The Navajo Division of Public Safety has significantly fewer officers than any of the other agencies with more than 60 decertifications, indicating the rate of decertification is high in the Navajo Nation, which straddles both Arizona and New Mexico. One officer had his license automatically revoked after he pointed a gun at his wife and children in 2014. In 2010, another Navajo officer’s certification was automatically revoked when he brought a handcuffed woman to an isolated location despite not having enough evidence for an arrest, then groped and kissed her without consent, records show.
Vince Lewis, a spokesperson for the Phoenix Police Department, noted that Phoenix PD is the largest police agency in Arizona, but deferred questions to the Arizona Peace Officers Standards and Training Board. AZPOST is responsible for certifying people to serve as law enforcement officers. While each police agency keeps its own disciplinary records on employees, AZPOST provides some centralized monitoring of law enforcement officers throughout the state. Yet there are many ways officers can slip through the cracks.
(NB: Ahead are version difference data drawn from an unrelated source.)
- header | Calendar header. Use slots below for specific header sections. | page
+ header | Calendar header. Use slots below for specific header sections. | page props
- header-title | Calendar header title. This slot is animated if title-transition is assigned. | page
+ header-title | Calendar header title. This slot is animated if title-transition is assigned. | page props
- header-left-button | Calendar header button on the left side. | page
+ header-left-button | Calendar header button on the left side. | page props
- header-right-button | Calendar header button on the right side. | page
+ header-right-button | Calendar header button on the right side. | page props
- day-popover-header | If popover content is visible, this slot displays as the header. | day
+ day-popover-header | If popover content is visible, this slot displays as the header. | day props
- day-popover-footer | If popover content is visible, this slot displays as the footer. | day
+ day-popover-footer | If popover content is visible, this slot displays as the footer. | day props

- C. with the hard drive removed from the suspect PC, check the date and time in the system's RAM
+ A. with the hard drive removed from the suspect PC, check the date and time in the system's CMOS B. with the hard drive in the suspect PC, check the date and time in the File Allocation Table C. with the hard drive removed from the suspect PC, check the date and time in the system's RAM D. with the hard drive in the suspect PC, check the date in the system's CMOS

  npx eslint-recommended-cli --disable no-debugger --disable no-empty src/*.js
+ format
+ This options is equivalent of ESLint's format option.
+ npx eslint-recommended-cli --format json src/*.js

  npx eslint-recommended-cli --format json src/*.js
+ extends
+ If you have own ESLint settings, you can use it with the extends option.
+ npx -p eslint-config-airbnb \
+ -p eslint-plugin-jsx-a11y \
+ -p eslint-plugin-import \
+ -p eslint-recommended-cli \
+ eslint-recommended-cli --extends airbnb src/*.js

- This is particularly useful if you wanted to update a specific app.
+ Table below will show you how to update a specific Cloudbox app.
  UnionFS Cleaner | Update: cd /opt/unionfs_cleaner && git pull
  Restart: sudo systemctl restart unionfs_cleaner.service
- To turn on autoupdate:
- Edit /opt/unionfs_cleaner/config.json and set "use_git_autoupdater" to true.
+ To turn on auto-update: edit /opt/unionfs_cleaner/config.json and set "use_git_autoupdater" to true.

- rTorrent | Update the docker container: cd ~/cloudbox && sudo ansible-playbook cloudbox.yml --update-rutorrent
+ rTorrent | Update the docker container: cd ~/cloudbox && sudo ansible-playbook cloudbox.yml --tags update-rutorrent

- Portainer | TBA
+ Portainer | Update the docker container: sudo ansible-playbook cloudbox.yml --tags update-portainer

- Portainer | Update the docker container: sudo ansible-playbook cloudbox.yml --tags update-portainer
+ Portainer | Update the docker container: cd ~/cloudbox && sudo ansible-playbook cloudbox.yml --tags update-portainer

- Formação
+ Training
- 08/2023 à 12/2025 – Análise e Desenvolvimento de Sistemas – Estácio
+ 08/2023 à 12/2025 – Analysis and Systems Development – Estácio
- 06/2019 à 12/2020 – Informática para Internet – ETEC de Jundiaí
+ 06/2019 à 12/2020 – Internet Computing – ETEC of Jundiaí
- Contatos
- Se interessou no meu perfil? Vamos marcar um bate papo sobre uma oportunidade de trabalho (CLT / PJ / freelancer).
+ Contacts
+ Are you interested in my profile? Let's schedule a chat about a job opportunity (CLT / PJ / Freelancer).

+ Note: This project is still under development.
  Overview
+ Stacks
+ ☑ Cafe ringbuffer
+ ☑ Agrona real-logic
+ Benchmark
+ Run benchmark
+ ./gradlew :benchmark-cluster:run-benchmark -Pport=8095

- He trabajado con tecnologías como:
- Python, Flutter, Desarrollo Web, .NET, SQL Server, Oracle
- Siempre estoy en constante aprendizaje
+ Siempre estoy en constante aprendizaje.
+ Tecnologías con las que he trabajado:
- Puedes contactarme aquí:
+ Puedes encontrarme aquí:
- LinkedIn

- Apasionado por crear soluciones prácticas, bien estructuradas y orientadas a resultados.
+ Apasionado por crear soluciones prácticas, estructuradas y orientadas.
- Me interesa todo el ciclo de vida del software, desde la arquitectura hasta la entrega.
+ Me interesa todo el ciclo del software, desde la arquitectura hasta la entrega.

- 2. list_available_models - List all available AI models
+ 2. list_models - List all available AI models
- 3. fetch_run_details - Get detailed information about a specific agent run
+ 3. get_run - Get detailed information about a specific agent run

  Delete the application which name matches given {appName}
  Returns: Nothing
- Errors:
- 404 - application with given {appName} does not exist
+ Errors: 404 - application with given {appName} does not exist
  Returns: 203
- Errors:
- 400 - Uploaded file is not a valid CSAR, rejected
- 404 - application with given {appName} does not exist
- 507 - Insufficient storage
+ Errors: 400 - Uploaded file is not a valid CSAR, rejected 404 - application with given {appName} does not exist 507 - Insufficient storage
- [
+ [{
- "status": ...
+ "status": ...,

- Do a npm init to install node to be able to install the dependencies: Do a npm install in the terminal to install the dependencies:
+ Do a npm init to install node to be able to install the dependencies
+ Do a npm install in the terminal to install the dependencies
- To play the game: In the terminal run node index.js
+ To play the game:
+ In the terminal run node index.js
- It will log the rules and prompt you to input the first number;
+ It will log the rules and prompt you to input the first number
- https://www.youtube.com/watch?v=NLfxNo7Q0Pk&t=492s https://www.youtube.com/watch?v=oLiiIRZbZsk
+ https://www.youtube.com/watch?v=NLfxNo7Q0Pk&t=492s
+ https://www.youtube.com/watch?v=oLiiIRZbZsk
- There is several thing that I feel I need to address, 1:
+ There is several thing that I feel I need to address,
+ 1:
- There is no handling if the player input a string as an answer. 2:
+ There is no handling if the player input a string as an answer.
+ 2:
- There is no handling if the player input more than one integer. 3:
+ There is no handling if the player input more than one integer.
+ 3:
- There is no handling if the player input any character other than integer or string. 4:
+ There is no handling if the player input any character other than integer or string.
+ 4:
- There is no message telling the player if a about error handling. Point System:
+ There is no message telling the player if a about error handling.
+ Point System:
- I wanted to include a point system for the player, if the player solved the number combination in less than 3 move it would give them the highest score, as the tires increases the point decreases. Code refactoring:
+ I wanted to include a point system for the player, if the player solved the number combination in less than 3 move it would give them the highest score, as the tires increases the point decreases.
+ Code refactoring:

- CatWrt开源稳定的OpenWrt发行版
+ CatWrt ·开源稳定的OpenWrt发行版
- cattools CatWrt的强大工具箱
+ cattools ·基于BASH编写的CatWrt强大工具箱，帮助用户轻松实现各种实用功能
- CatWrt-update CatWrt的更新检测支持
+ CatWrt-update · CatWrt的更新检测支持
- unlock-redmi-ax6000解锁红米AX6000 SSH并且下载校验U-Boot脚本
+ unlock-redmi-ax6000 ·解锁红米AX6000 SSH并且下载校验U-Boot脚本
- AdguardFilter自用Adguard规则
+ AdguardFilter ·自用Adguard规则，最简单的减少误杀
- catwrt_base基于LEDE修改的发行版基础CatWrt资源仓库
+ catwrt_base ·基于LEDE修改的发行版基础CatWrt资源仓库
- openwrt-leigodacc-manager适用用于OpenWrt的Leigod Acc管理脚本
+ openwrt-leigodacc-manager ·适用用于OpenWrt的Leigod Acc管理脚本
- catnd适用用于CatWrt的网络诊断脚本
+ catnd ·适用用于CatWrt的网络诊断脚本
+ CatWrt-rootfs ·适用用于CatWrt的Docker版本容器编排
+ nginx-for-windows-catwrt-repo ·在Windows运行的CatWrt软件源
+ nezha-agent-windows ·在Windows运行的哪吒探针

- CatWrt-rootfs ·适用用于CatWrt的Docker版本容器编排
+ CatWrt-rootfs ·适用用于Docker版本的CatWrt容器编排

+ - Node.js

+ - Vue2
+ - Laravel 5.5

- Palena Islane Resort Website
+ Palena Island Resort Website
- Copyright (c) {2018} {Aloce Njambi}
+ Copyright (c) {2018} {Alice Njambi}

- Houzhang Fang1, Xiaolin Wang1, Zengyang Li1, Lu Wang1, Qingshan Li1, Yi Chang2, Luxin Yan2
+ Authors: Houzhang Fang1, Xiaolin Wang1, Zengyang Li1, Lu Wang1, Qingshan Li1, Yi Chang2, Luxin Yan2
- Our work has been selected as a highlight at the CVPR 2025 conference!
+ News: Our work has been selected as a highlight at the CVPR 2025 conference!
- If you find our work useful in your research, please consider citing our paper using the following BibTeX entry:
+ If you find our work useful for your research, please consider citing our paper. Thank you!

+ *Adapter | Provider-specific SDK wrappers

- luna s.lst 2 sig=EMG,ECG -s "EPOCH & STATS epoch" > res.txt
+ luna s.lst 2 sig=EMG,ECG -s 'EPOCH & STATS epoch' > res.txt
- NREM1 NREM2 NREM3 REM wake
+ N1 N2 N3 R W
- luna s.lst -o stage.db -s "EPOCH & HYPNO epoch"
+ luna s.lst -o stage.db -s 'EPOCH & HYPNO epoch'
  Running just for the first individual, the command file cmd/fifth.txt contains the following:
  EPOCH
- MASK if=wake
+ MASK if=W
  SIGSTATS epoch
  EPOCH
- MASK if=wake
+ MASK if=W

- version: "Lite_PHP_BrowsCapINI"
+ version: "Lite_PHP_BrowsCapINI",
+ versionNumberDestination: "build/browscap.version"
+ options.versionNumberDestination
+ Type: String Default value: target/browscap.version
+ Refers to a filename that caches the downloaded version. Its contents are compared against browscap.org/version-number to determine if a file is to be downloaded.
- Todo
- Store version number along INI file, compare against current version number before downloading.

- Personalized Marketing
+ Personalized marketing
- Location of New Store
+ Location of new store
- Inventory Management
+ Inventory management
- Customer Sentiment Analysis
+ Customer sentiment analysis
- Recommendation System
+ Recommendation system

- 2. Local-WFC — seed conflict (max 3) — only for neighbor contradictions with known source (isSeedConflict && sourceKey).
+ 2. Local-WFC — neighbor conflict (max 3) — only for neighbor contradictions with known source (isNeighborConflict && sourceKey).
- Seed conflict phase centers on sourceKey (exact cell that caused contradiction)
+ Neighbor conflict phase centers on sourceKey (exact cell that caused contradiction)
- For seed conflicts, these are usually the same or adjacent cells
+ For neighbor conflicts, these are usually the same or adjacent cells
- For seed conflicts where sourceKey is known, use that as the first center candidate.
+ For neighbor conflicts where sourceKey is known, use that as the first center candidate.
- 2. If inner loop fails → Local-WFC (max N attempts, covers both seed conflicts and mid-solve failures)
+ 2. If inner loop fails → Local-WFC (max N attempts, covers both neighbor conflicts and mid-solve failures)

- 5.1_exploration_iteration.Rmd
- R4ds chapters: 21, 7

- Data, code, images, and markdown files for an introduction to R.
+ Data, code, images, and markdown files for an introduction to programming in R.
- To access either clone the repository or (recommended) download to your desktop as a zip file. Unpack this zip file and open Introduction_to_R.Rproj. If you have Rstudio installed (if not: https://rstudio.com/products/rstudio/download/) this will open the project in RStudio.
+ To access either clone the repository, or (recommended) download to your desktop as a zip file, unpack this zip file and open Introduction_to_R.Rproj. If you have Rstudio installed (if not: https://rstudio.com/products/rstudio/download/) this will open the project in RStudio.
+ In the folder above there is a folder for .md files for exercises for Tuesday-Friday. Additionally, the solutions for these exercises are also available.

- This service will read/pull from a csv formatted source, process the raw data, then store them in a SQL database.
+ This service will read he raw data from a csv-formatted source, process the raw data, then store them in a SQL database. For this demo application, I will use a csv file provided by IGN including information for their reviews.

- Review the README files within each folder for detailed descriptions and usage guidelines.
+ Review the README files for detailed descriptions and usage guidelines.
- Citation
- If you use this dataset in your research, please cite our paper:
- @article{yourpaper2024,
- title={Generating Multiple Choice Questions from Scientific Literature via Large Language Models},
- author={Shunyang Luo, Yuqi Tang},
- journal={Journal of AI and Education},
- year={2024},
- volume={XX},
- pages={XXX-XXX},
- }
If an officer’s misconduct is egregious enough, AZPOST can revoke that certification.
However, as the Arizona Republic reported in 2017, Arizona cops terminated for misconduct at one department often manage to find work another agency: Between 2000 and 2016, Arizona agencies hired 418 officers who were fired or resigned over misconduct.
In 2015, the database shows, Phoenix police officer Timothy Morris was banned from being a law enforcement officer in the state of Arizona after he had sex with a woman who was in his custody. That same year, Stephen Wiley of the Phoenix Police Department also lost his certification over “sex related issues,” including solicitation and making false statements. One year later, Alan Mayo lost his certification after he groped the buttocks of two female saloon employees.
Other Phoenix police officers have lost their certifications over failing to report child prostitution (Ralph Woods, 2014), sexual contact with a minor (Justin Laclere, 2014 and Christopher Wilson, 2012), domestic violence (Jose Morales, 2013, William Mellinger, 2009, Christopher Wright, 2009, and a handful of others), and using a suspect’s cellphone to send explicit photos of the suspect to himself (Christopher Shreeve, 2010).
Untruthfulness was one of the most common causes of decertification for Phoenix police officers. While sexual misconduct and assault were also prevalent causes, dozens of other officers were decertified for using excessive force, falsifying police reports, using alcohol or drugs on duty, stealing, getting into fights, or trying to get paid for shifts they didn’t work.
For a handful of Phoenix police officers who were banned from law enforcement, the punishment hardly seems to fit the crime. In 1996, Mark Burns was terminated for smoking pot. Phoenix police officer Tammy Hasenauer was decertified because she “failed to investigate marijuana crimes.”